What these market experts have to say

By Morningstar Analysts |  12-10-17 | 
 

At the 7th Morningstar Investment Conference held in Mumbai, various investors spoke about their views on the stock market. Overall the mood was bullish with a hint of caution thrown in occassionally. A few are reproduced below.

Prashant Jain, HDFC Mutual Fund

I honestly do not see any domestic threat to the market. Corrections may take place due to geopolitical risks. India does have a correlation to events outside the country.

But I believe we are sitting at the cusp of a powerful GDP growth rate in the next 3 to 5 years. The sectors which will do best in the next few years will be those that have not performed in the last few.

Sankaran Naren, ICICI Prudential Mutual Fund

We are in the boom phase but have not yet ventured into bubble territory. When it moves into bubble territory, we will see revenue-based valuations, massive inflows into theme funds and poor quality IPOs. But right now, with the market booming, keep an eye on asset allocation and don’t fall for the theme of the day.

Right now, herding is happening in stocks that have done well and are costly. Towards the end of a bull market, there are very high allocations to specific sector. This makes the risk significantly higher.

Do note, 50% of the current mutual fund investors have come in for the first time. They have come from a fixed deposit mindset and will like the returns from equities over time. However, they have never seen a stock market downturn. They must understand the risks involved with this asset class.

Ridham Desai, Morgan Stanley

Extreme levels matter. Those who got in 10 years ago, in October 2007 would probably have made nothing in the market.
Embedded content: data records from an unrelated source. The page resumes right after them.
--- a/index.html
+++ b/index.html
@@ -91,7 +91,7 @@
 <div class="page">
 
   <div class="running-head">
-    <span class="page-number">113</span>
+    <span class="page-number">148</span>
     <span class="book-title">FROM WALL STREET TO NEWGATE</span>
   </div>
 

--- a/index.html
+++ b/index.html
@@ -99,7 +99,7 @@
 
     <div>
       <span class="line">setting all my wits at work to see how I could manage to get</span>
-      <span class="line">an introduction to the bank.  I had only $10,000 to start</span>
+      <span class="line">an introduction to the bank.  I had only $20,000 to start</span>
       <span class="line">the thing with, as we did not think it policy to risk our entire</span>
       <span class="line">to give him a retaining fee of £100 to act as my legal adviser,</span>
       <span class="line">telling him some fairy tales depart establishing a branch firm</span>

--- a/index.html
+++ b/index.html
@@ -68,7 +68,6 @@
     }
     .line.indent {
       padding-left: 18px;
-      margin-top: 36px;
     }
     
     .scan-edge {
There is a danger of jumping in at the peak.

We are in the fourth bull market since 1979. The current one is the longest; we are 8 years into it. It began in March 2009 and continues. It is the longest but also the slowest in pace of returns.

It should carry on for another 5 years with intermittent corrections. We have not yet reached the euphoric phase. We will get these eventually, but not too soon.
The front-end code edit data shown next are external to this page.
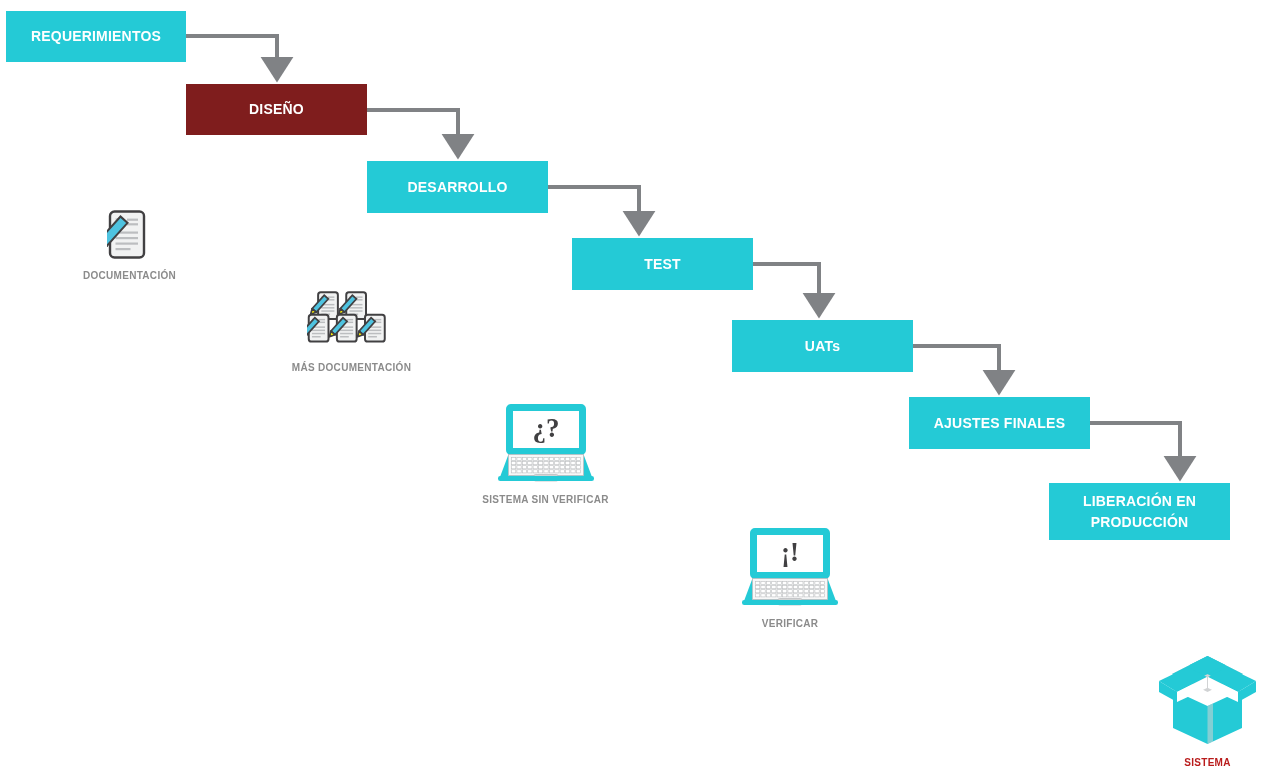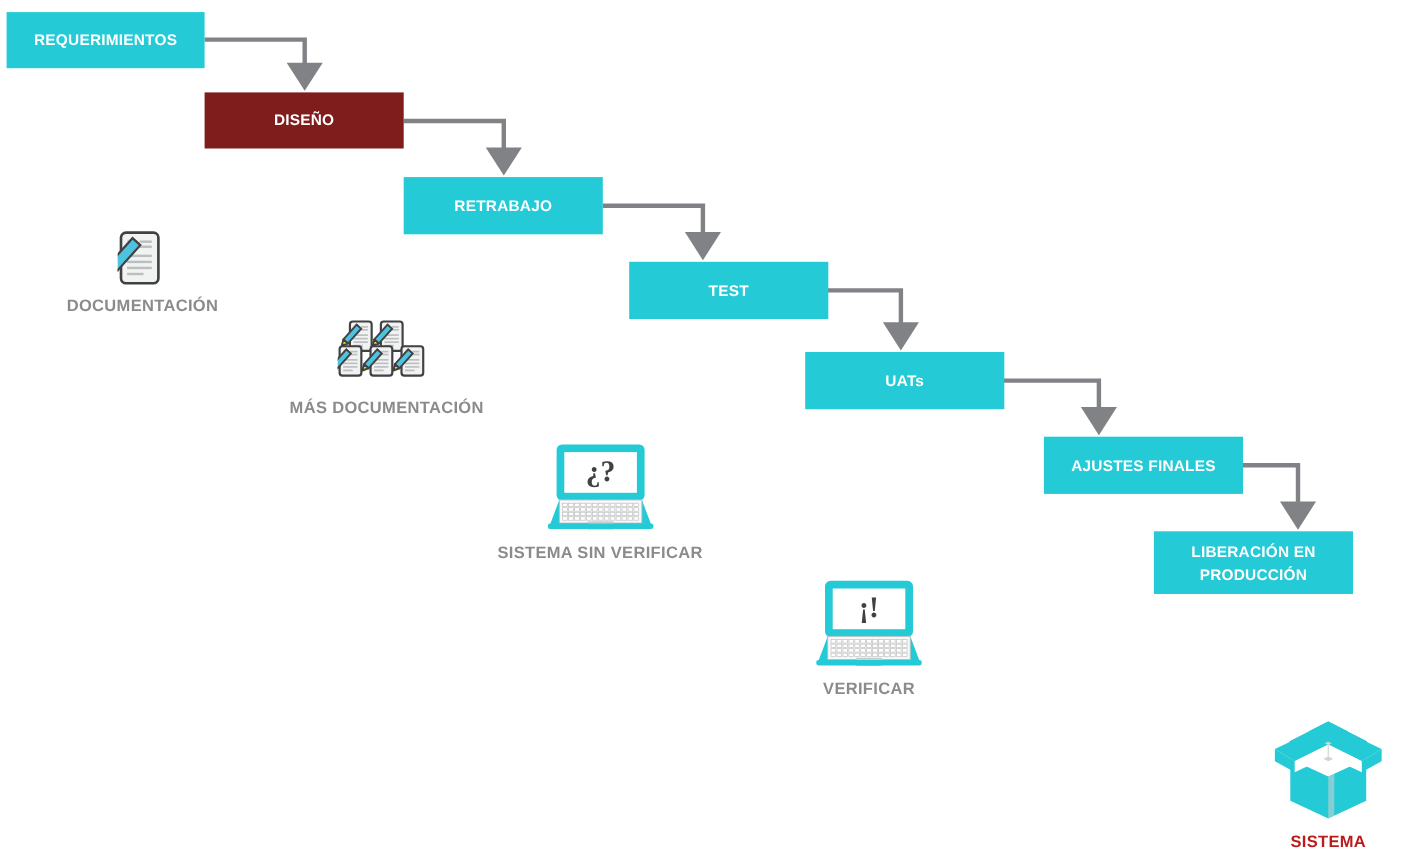--- a/index.html
+++ b/index.html
@@ -94,7 +94,7 @@
         <span class="phase-label">DISEÑO</span>
       </div>
       <div class="phase-box" style="left: 367px; top: 161px; width: 181px; height: 52px; background: rgb(36, 202, 214);">
-        <span class="phase-label">RETRABAJO</span>
+        <span class="phase-label">DESARROLLO</span>
       </div>
       <div class="phase-box" style="left: 572px; top: 238px; width: 181px; height: 52px; background: rgb(36, 202, 214);">
         <span class="phase-label">TEST</span>

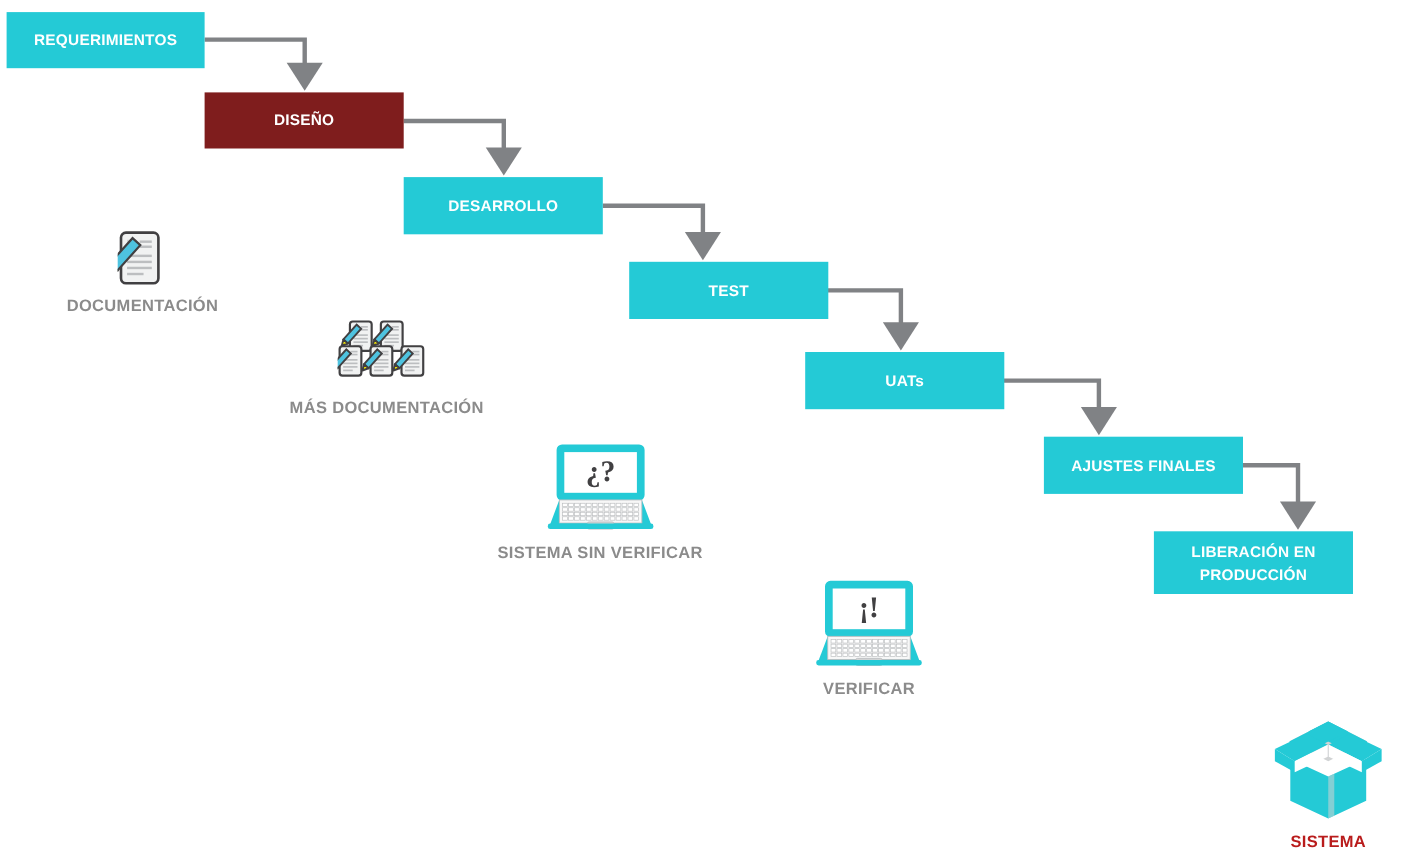--- a/index.html
+++ b/index.html
@@ -58,7 +58,7 @@
     margin-top: 9px;
     color: #8b8b8b;
     font-weight: bold;
-    font-size: 15px;
+    font-size: 10px;
     letter-spacing: 0.3px;
     white-space: nowrap;
     font-family: "Liberation Sans", sans-serif;

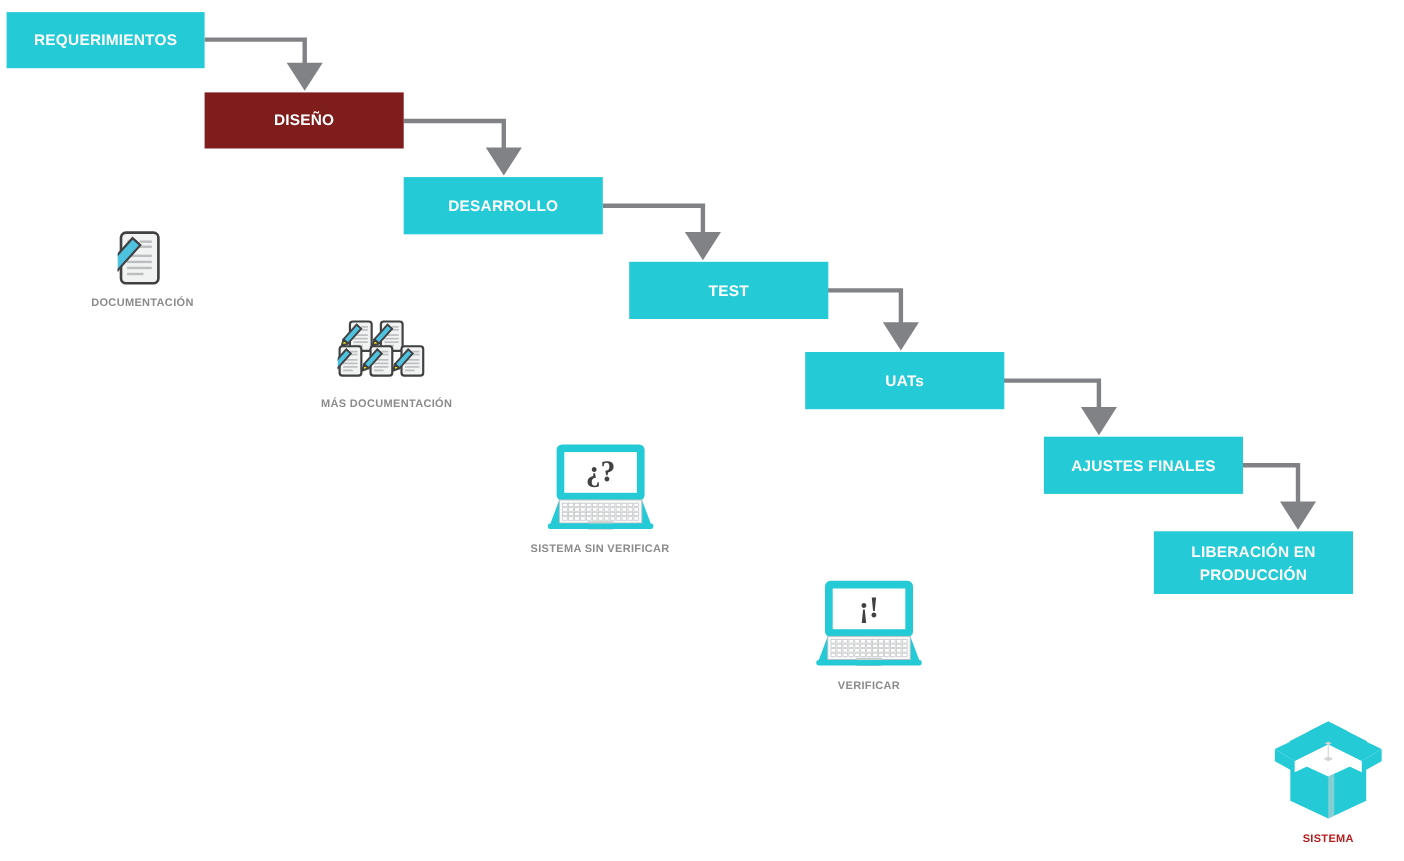--- a/index.html
+++ b/index.html
@@ -102,7 +102,7 @@
       <div class="phase-box" style="left: 732px; top: 320px; width: 181px; height: 52px; background: rgb(36, 202, 214);">
         <span class="phase-label">UATs</span>
       </div>
-      <div class="phase-box" style="left: 909px; top: 397px; width: 181px; height: 52px; background: rgb(36, 202, 214); margin-left: 40px;">
+      <div class="phase-box" style="left: 909px; top: 397px; width: 181px; height: 52px; background: rgb(36, 202, 214);">
         <span class="phase-label">AJUSTES FINALES</span>
       </div>
       <div class="phase-box" style="left: 1049px; top: 483px; width: 181px; height: 57px; background: rgb(36, 202, 214);">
Expectations needs to be toned down. The 17% CAGR of the past is no longer feasible, around 12-13% is more realistic.

Ramesh Damani posed this question to:

  • Charandeep Singh - Girik Capital
  • Kuntal Shah - SageOne Investment Advisors
  • Manish Bhandari - Vallum Capital Advisors
  • Rahul Rathi - Purnartha Investment Advisers

Question: Which will come first? Nifty at 9,000 or 11,000? The unanimous answer was 11,000.

Saurabh Mukherjea, Ambit Capital

A very small set of stocks make money. The bulk do not even beat the rate of inflation. And also, the Indian stock market is volatile. So stock picking must be done diligently.

I look at four broad points over the years. Are revenues overstated (P&L account)? Is the balance sheet overstated? Is the promoter stealing? Has the  auditor been bribed?

Anup Maheshwari, DSP BlackRock

Looking at valuations alone, large-cap stocks look reasonable.